For the first time in more than 80 years, Orthodox Christians are meeting at a 1,600-year-old monastery on Turkey's Black Sea coast. Between 10,000 and 20,000 Christians from Greece, Georgia and Russia are expected to travel to the Sumela monastery, south of Trabzon.

The monastery is of particular historical importance to Greek Orthodox Christians.

Before the state of Turkey was founded, there were 300,000 Greeks living in this area of the Black Sea coast. But after the 1922 Treaty of Lausanne between Greece and Turkey, the Greeks had to leave the country. The Sumela monestary then was abandoned.

Turkish authorities have reopened the Byzantine-era monastery - built nearly 300 meters (1000 feet) into the side of a mountain - for once yearly worship.
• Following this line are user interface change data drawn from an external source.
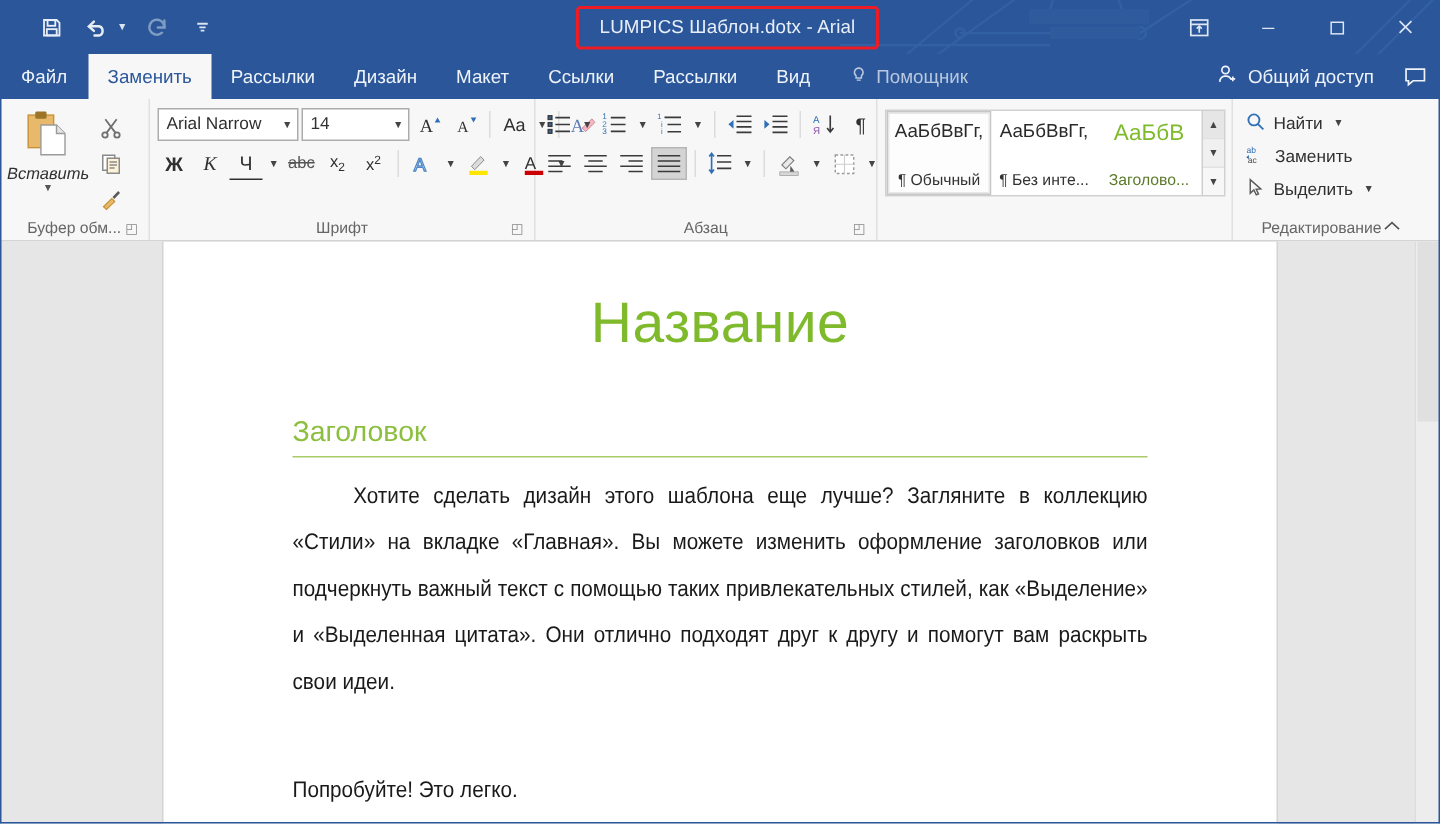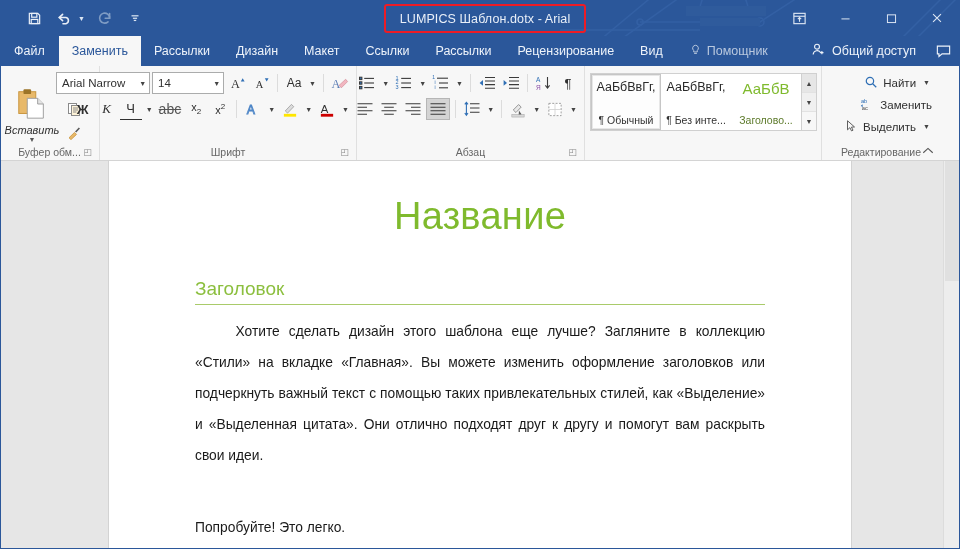--- a/index.html
+++ b/index.html
@@ -121,21 +121,21 @@
     display: flex; align-items: stretch;
     flex: 0 0 95px;
     font-size: 11px; color: #303030;
   }
   .group {
     position: relative;
     display: flex; flex-direction: column;
     border-right: 1px solid #e0e0e0;
     padding: 3px 5px 0 5px;
   }
-  .group-body { flex: 1; display: flex; align-items: flex-end; }
+  .group-body { flex: 1; display: flex; align-items: flex-start; }
   .group-label {
     height: 17px;
     display: flex; align-items: center; justify-content: center;
     font-size: 10.5px; color: #666;
     gap: 5px;
     position: relative;
   }
   .dlg-launcher {
     font-size: 9px; color: #888;
     position: absolute; right: 2px; bottom: 3px;
@@ -181,21 +181,21 @@
     display: flex; align-items: center; justify-content: center;
     padding: 0 2px;
     font-size: 12px;
   }
   .btn.on { background: #d4d4d4; border: 1px solid #b6b6b6; }
   .caret { font-size: 7px; color: #444; padding: 0 2px; }
   .sep { width: 1px; height: 18px; background: #dcdcdc; margin: 0 3px; }
   .bold-b { font-weight: bold; font-size: 13px; }
   .ital-b { font-style: italic; font-size: 13px; font-family: "Liberation Serif", serif; }
   .und-b { font-size: 13px; border-bottom: 1px solid #303030; line-height: 13px; }
-  .strike-b { font-size: 14px; text-decoration: line-through; color: #555; }
+  .strike-b { font-size: 11px; text-decoration: line-through; color: #555; }
   .sub-b, .sup-b { font-size: 11px; }
   .sub-b sub, .sup-b sup { font-size: 8px; }
 
   
   .g-para { width: 228px; }
   .g-para .group-body { flex-direction: column; padding-top: 3px; gap: 4px; }
 
   
   .g-styles { width: 237px; gap: 36px; }
   .g-styles .group-body { padding-top: 4px; }
@@ -411,21 +411,20 @@
   </div>
 
   <div class="tabstrip">
     <div class="tab file">Файл</div>
     <div class="tab active">Заменить</div>
     <div class="tab">Рассылки</div>
     <div class="tab">Дизайн</div>
     <div class="tab">Макет</div>
     <div class="tab">Ссылки</div>
     <div class="tab">Рассылки</div>
-    <div class="tab">Рецензирование</div>
     <div class="tab">Вид</div>
     <div class="tab helper">
       <span>
         <svg width="13" height="14" viewBox="0 0 16 16" fill="none" stroke="#b9c8de" stroke-width="1.2">
           <path d="M8 2.2 a3.6 3.6 0 0 1 2.2 6.4 V10.4 H5.8 V8.6 A3.6 3.6 0 0 1 8 2.2 z"></path>
           <path d="M6.3 12.2 H9.7"></path>
         </svg>
       </span>
       <span>Помощник</span>
     </div>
The Sumela monastery jutting out of the rock face
In recent years the Sumela monastery has just been a tourist attractionImage: AP

"A historic moment"

The last Divine Liturgy at the Sumela cloisters was read in 1926, and so for many Greeks it is a special moment to be make a pilgrimage to a place of worship of their ancestors.

One pilgrim told German state broadcaster ARD that it was "a historic moment."

"Finally, and after several decades and the catastrophe of 1922, once again the sound of Holy Mass in the historic monastery of Sumela will be heard," he said.

Another pilgrim called it "a historic moment for both nations, for the Greeks and the Turks."

Sunday's service at the Byzantine-era monastery is being led by Patriarch Bartholomew I, the spiritual leader of the world's Orthodox Christians

The service is seen as a move by the Islamic-oriented Turkish government to loosen restrictions on religious expression and try and improve relations with non-Muslim minorities.

However nationalist factions within Turkey have accused the government of betrayal.